## [EXERCISE DATA]
┌──

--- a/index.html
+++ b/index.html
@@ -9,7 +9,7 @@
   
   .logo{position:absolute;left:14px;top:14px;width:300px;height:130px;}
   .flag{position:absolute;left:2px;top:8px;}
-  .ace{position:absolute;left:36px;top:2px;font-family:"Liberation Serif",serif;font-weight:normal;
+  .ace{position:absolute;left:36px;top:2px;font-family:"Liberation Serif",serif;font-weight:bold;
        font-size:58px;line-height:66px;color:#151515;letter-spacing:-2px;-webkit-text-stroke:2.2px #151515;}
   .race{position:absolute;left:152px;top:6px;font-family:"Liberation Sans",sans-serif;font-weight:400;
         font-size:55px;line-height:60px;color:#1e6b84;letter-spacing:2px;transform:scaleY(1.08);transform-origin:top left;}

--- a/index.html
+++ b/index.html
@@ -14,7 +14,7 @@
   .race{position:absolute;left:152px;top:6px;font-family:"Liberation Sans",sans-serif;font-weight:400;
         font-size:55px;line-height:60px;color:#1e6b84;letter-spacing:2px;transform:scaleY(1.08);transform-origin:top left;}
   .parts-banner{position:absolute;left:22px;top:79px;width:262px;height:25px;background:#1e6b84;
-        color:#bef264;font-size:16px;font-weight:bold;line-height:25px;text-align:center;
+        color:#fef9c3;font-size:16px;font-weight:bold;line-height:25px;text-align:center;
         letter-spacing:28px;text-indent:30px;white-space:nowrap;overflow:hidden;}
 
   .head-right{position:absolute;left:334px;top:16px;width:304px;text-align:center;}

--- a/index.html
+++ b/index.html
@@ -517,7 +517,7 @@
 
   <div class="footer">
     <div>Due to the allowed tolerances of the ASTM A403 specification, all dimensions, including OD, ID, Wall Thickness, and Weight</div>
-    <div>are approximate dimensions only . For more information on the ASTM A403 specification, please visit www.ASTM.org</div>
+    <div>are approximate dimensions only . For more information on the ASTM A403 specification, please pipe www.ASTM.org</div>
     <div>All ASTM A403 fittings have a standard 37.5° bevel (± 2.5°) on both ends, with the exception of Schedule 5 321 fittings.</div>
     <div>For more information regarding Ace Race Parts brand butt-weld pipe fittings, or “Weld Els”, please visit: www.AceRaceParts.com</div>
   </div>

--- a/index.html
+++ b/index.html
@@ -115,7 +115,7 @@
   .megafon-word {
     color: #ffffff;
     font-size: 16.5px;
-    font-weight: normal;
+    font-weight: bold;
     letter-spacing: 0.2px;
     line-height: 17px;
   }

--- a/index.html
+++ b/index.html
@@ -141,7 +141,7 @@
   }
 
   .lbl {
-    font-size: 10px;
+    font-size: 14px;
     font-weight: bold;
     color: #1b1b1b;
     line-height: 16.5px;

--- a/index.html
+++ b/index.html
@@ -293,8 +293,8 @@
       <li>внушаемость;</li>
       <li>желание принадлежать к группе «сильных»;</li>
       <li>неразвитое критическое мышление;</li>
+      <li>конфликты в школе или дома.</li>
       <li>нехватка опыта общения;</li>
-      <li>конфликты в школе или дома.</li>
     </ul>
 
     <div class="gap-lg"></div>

└──

## [PROBLEM DETAILS]
Copy exactly the lines running from the one that contains "letter-spacing: 0.2px;" to the end of the material, both ends included.

## [ANSWER SECTION]
     letter-spacing: 0.2px;
     line-height: 17px;
   }

--- a/index.html
+++ b/index.html
@@ -141,7 +141,7 @@
   }
 
   .lbl {
-    font-size: 10px;
+    font-size: 14px;
     font-weight: bold;
     color: #1b1b1b;
     line-height: 16.5px;

--- a/index.html
+++ b/index.html
@@ -293,8 +293,8 @@
       <li>внушаемость;</li>
       <li>желание принадлежать к группе «сильных»;</li>
       <li>неразвитое критическое мышление;</li>
+      <li>конфликты в школе или дома.</li>
       <li>нехватка опыта общения;</li>
-      <li>конфликты в школе или дома.</li>
     </ul>
 
     <div class="gap-lg"></div>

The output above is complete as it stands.